Remarkable that opium didn't cause dependency in these cases of depression treatment. Do you think this is true? That it depends on your state of mind whether you become (quickly) addicted to opioids or not? Or did they possibly just give the opium for a few weeks until remission or switch to mania in manic-depressive cases etc?
I would presume that patients would be gradually weaned off the drug. But there have indeed been some documented instances in which individuals failed to manifest withdrawal symptoms. There might be some genetic or physiological quirk involved that makes some people literally unable to develop chemical dependence.
 
why don’t they use opioids for extreme cases of depression that can’t be treated by other methods?

Give an extremely depressed person some high quality heroin and I am sure they will start feeling better. I honestly don’t see what the problem would be if it was done under a docs supervision and was pharma grade opioids. I don’t see what would be wrong with this if you explained the risks to the person doing it and made sure they understood that they would become dependent on it. I think it would greatly increase a lot of peoples quality of life.
Ketamine is a good option for serious depression resisting to medication.

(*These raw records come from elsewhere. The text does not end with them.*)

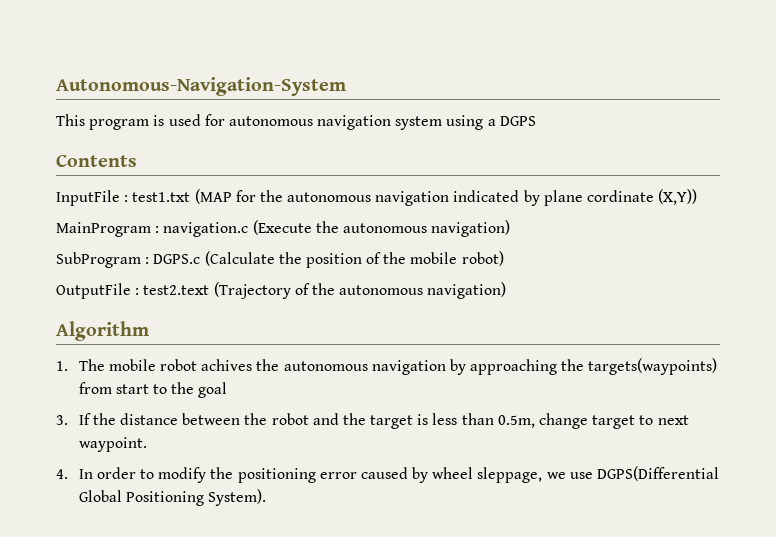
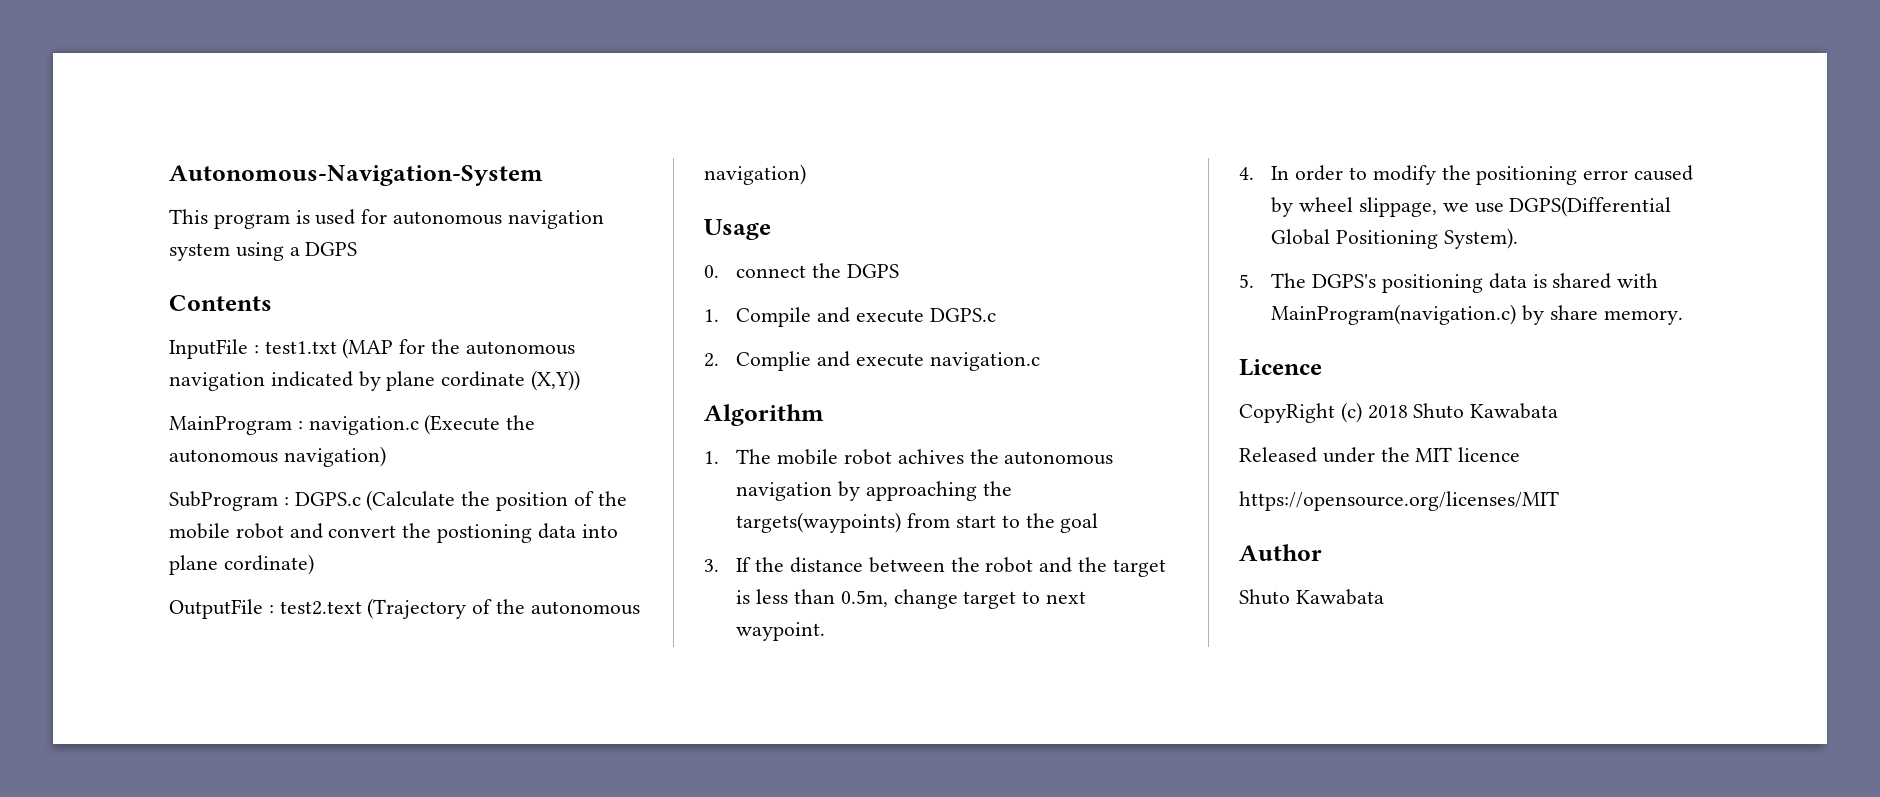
[461,251,504,266] robot) -> [235,523,618,543] [169,554,314,575] robot and convert the postioning data into plane cordinate)
(507, 290) none -> [704,219,771,240] [704,263,900,278] [704,307,996,327] [704,351,1040,371] // Usage // 0. connect the DGPS // 1. Compile and execute DGPS.c // 2. Complie and execute navigation.c
[477,467,543,483] sleppage, -> [1359,197,1438,217] slippage,
(266, 497) none -> [1239,273,1659,293] [1271,304,1683,325] [1239,359,1322,376] [1239,402,1559,423] [1239,447,1521,463] [1239,491,1559,511] [1239,544,1322,561] [1239,589,1384,605] // 5. The DGPS's positioning data is shared with MainProgram(navigation.c) by share memory. // Licence // CopyRight (c) 2018 Shuto Kawabata // Released under the MIT licence // https://opensource.org/licenses/MIT // Author // Shuto Kawabata

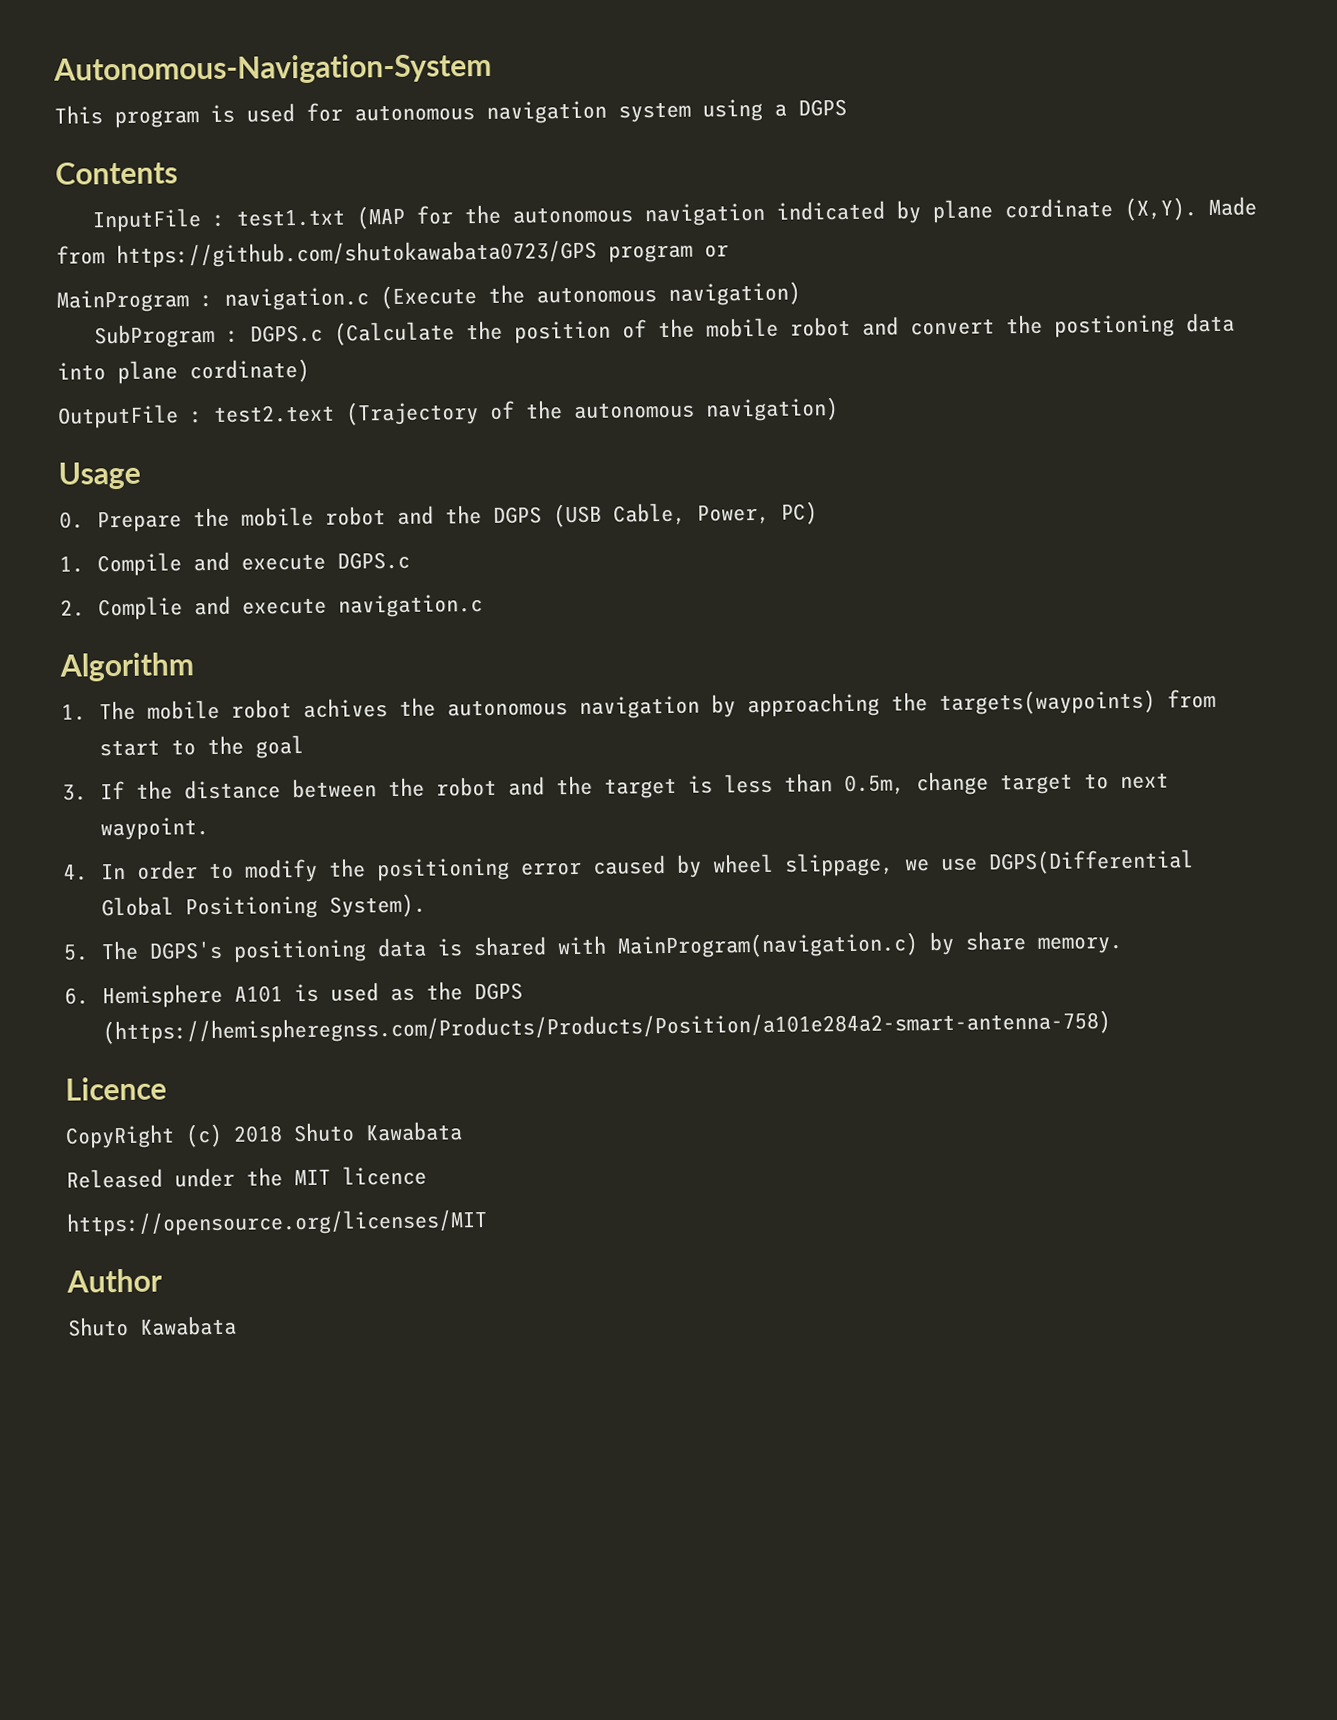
[531,370,581,391] (X,Y)) -> [1124,196,1258,221] [56,239,729,269] (X,Y). Made from https://github.com/shutokawabata0723/GPS program or
[736,263,900,278] connect the DGPS -> [96,501,818,533] Prepare the mobile robot and the DGPS (USB Cable, Power, PC)
(1683, 317) none -> [64,981,523,1009] [101,1010,1111,1045] // 6. Hemisphere A101 is used as the DGPS (https://hemispheregnss.com/Products/Products/Position/a101e284a2-smart-antenna-758)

The risks and the consequences of opiate addiction are very serious.
 
If you abuse ketamine you can get major depressive disorder not to mention what horrific things can happen to your bladder but that’s if you abuse it
edited to add yeah ssri’s aren’t addictive like you crave them but they are physically dependent like it’s a nightmare to withdraw from them a hell of a lot longer withdrawals then opioids
I indeed got depression from abuse of dissociatives (mostly deschloroketamine, a longer-acting and more potent analog of ketamine, multiple doses per day). Initially it was stimulating and euphoric, a potent antidepressant, but the effects began to grow shorter and shorter, I had to redose more and more often, just to soon come down again to a depressed (more bed-locked true depression than what's often called depression, as in having zero energy and zero motivation, avoiding all sorts of stuff like just making a phone call etc) state. But quitting dissociatives is easy in comparison to other drugs. The withdrawal lasted a few weeks I think, but was complicated because I was also on opioid maintennace which can also cause depression and had much stuff I avoided to deal with. Dissociatives are, given their powerful mermory inhibition, good tools for escapism but can also turn against one if used that way.